Content starts

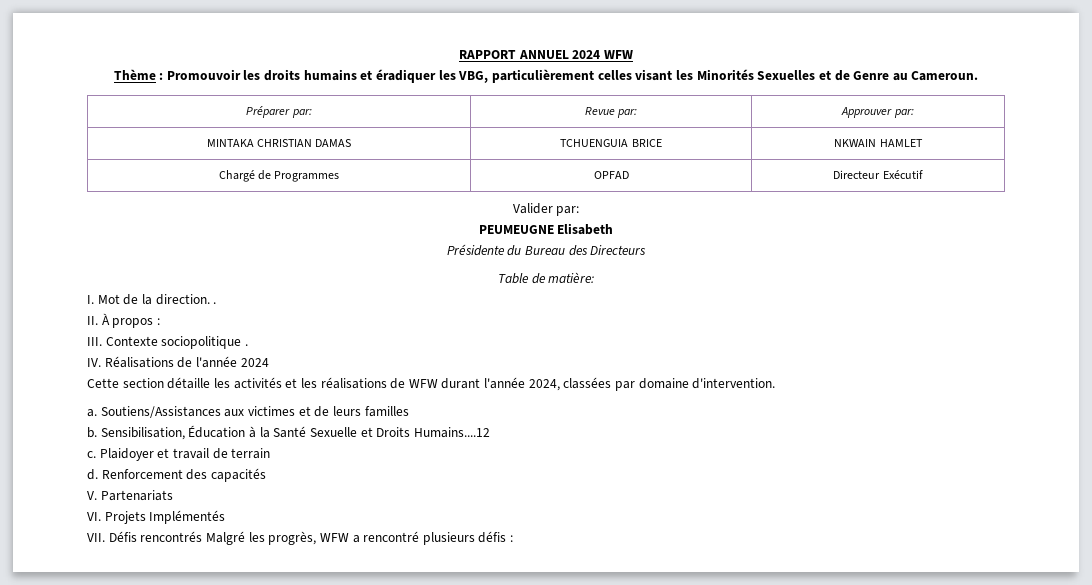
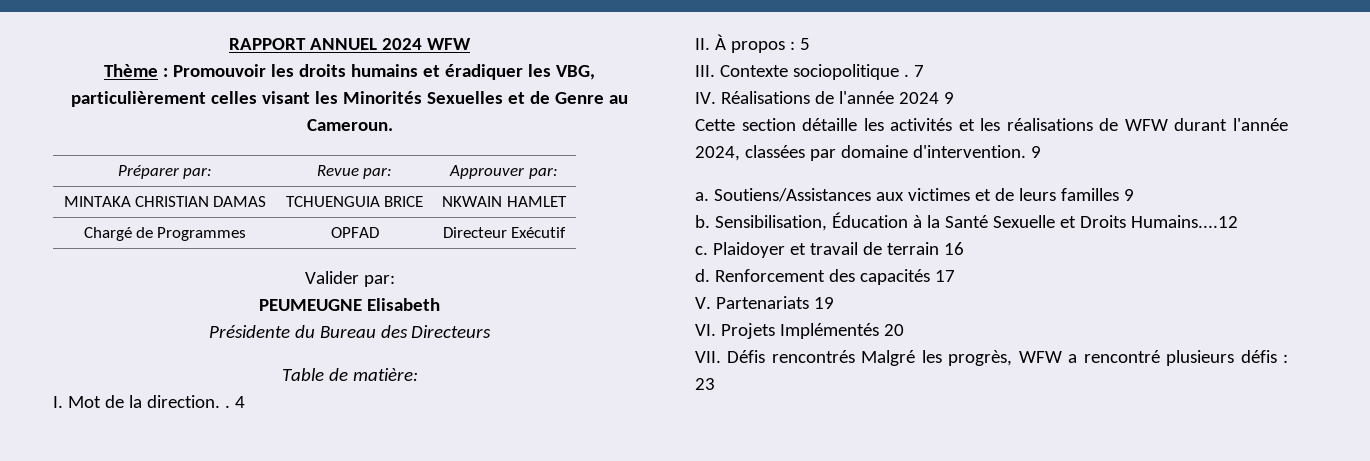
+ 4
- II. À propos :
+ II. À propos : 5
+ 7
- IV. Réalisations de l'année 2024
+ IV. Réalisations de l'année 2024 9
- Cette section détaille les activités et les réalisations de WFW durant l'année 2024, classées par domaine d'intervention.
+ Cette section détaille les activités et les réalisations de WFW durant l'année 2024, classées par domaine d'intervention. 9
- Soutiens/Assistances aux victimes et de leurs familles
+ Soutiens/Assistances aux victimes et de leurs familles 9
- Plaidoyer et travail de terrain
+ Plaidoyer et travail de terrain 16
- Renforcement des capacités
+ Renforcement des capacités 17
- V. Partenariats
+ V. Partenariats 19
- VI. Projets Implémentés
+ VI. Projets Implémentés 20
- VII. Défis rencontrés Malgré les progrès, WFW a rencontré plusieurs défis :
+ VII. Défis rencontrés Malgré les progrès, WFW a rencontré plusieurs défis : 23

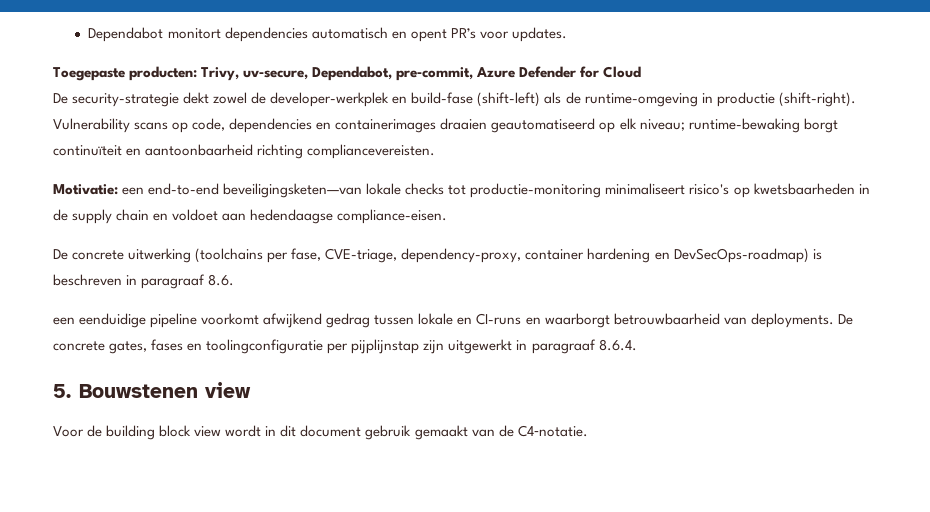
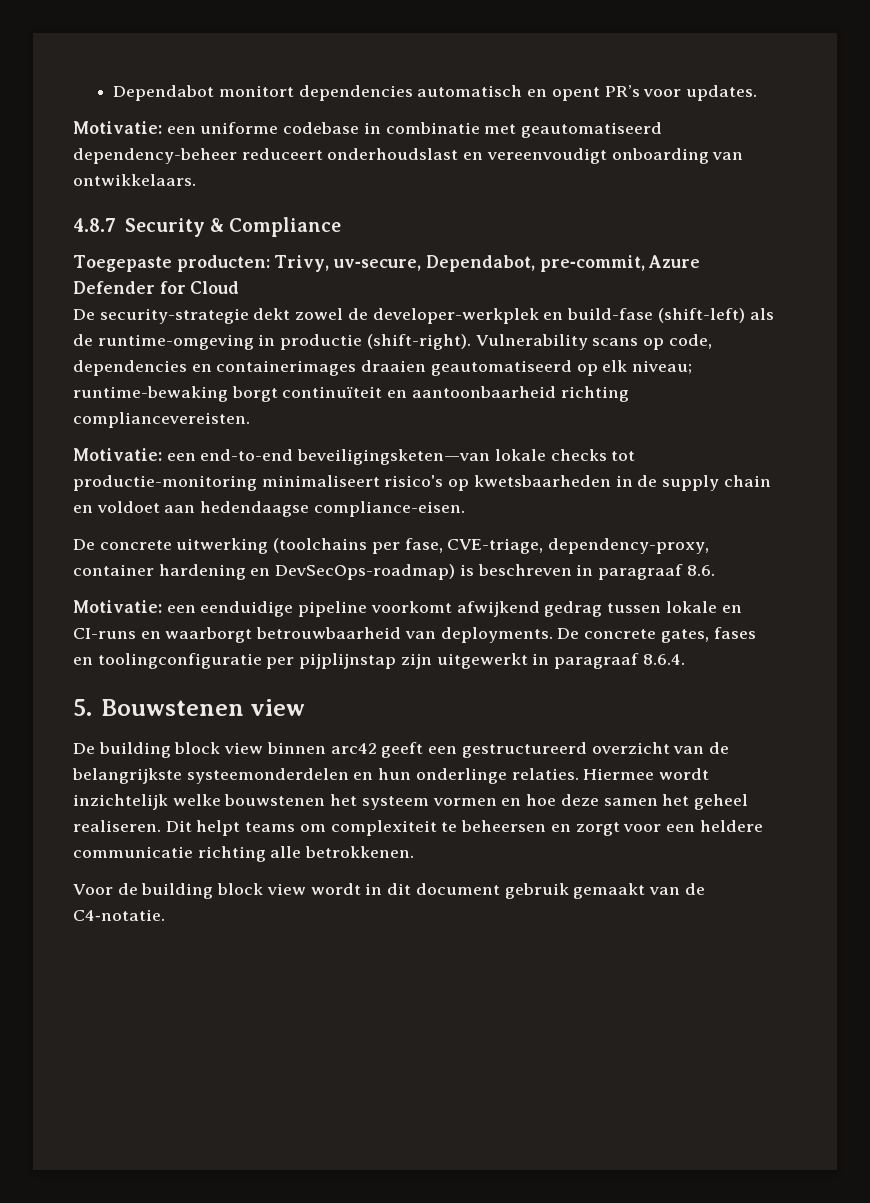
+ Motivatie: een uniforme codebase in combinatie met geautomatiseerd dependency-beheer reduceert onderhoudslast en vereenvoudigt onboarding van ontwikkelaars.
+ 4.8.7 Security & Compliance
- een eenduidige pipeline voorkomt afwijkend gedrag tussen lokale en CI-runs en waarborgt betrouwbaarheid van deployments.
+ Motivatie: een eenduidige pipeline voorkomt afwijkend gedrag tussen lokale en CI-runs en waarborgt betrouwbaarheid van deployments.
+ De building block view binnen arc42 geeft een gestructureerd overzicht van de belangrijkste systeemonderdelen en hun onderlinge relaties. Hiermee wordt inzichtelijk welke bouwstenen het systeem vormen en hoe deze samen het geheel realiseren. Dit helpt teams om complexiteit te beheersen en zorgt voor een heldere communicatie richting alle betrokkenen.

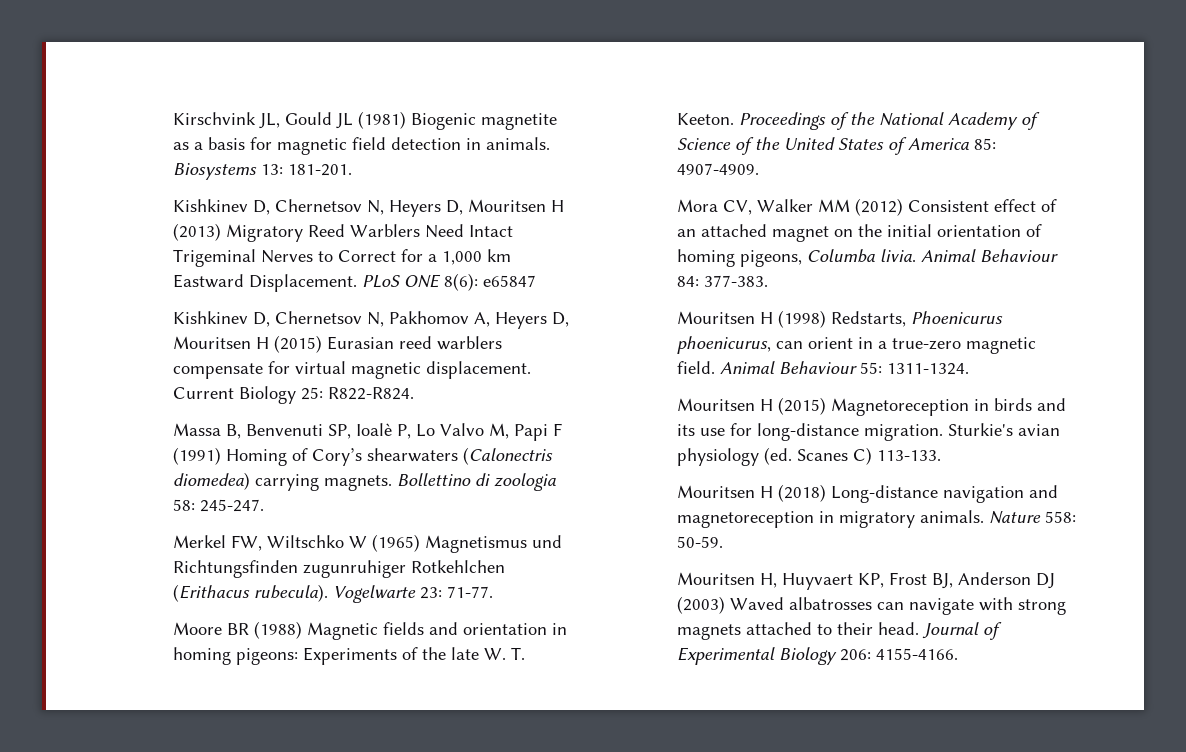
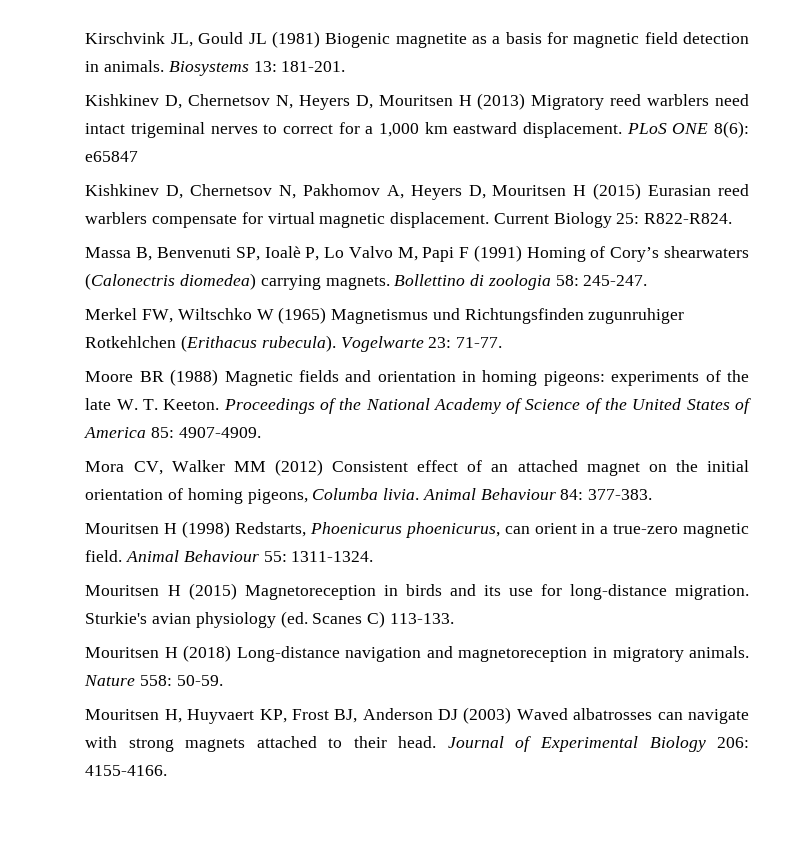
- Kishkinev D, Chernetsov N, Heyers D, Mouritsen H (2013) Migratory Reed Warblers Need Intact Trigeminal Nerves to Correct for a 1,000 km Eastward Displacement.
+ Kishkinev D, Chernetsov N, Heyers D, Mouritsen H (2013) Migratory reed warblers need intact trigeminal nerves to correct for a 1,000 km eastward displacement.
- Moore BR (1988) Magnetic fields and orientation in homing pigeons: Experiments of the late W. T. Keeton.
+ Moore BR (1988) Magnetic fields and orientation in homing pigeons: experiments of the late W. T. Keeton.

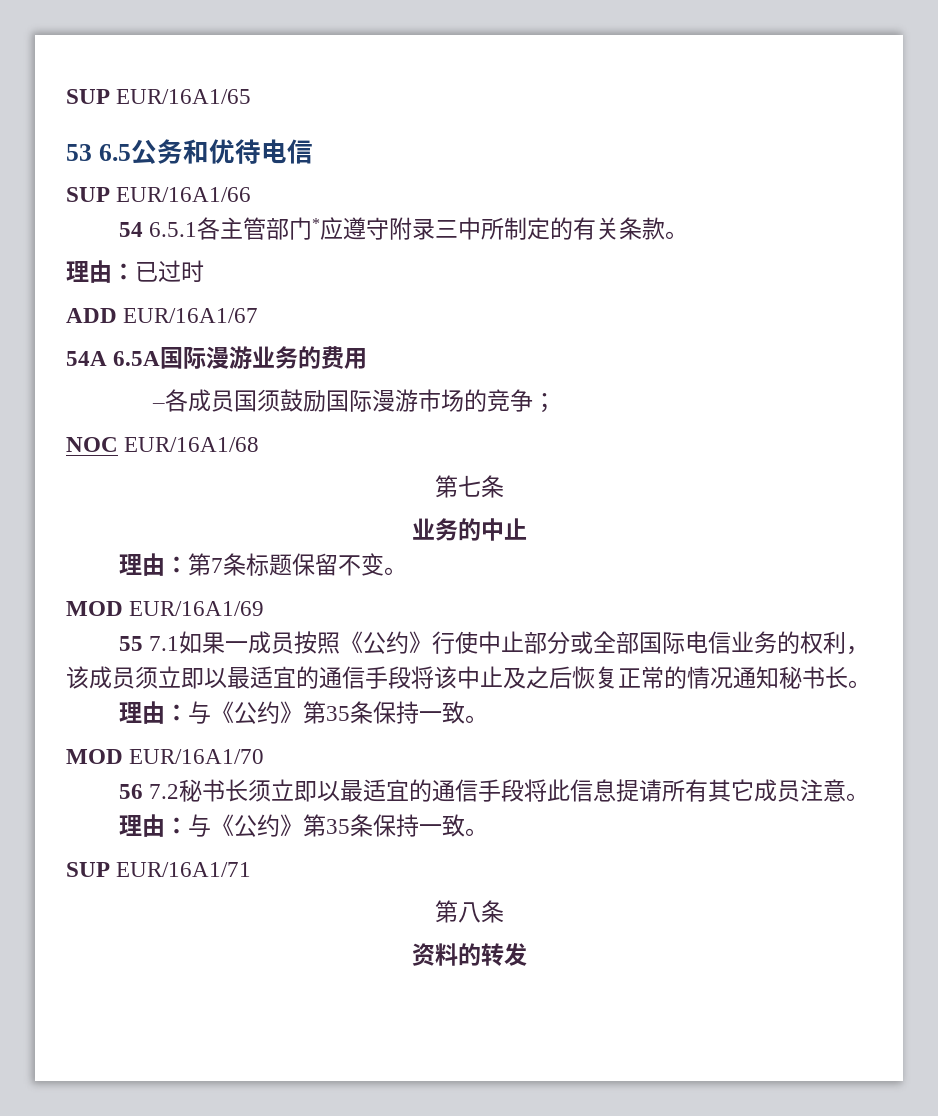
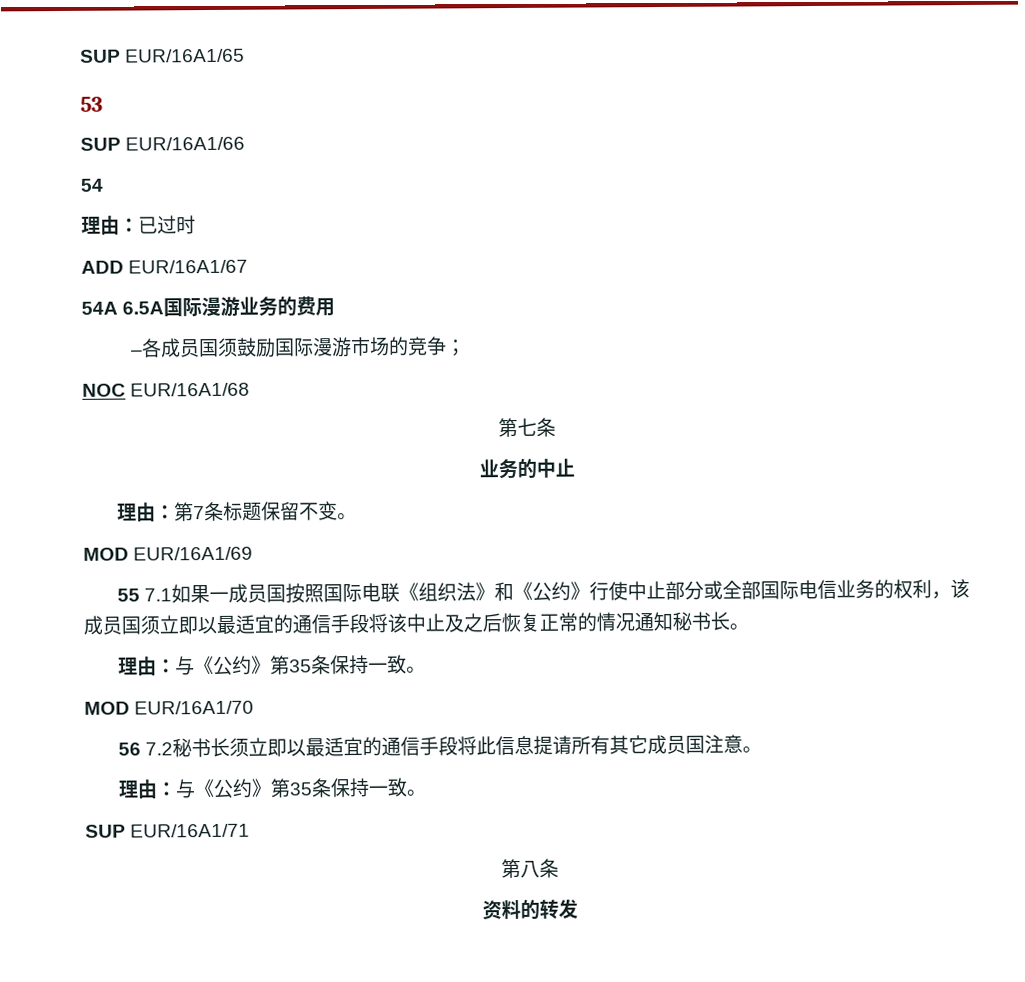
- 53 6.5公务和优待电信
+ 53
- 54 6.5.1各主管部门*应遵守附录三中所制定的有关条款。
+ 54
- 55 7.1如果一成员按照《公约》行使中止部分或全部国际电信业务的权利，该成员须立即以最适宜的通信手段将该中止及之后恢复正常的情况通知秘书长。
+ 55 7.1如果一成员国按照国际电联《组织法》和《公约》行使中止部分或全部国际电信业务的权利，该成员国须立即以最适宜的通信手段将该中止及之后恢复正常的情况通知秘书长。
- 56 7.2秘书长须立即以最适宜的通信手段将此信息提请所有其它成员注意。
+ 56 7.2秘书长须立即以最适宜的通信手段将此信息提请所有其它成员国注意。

Content ends

**Task prompt**
When you reach the line with "- Cette section" in the records above, start writing out each line exactly, and stop after the line with "Motivatie: een eenduidige". Pictures stay out.

**Final answer**
- Cette section détaille les activités et les réalisations de WFW durant l'année 2024, classées par domaine d'intervention.
+ Cette section détaille les activités et les réalisations de WFW durant l'année 2024, classées par domaine d'intervention. 9
- Soutiens/Assistances aux victimes et de leurs familles
+ Soutiens/Assistances aux victimes et de leurs familles 9
- Plaidoyer et travail de terrain
+ Plaidoyer et travail de terrain 16
- Renforcement des capacités
+ Renforcement des capacités 17
- V. Partenariats
+ V. Partenariats 19
- VI. Projets Implémentés
+ VI. Projets Implémentés 20
- VII. Défis rencontrés Malgré les progrès, WFW a rencontré plusieurs défis :
+ VII. Défis rencontrés Malgré les progrès, WFW a rencontré plusieurs défis : 23

+ Motivatie: een uniforme codebase in combinatie met geautomatiseerd dependency-beheer reduceert onderhoudslast en vereenvoudigt onboarding van ontwikkelaars.
+ 4.8.7 Security & Compliance
- een eenduidige pipeline voorkomt afwijkend gedrag tussen lokale en CI-runs en waarborgt betrouwbaarheid van deployments.
+ Motivatie: een eenduidige pipeline voorkomt afwijkend gedrag tussen lokale en CI-runs en waarborgt betrouwbaarheid van deployments.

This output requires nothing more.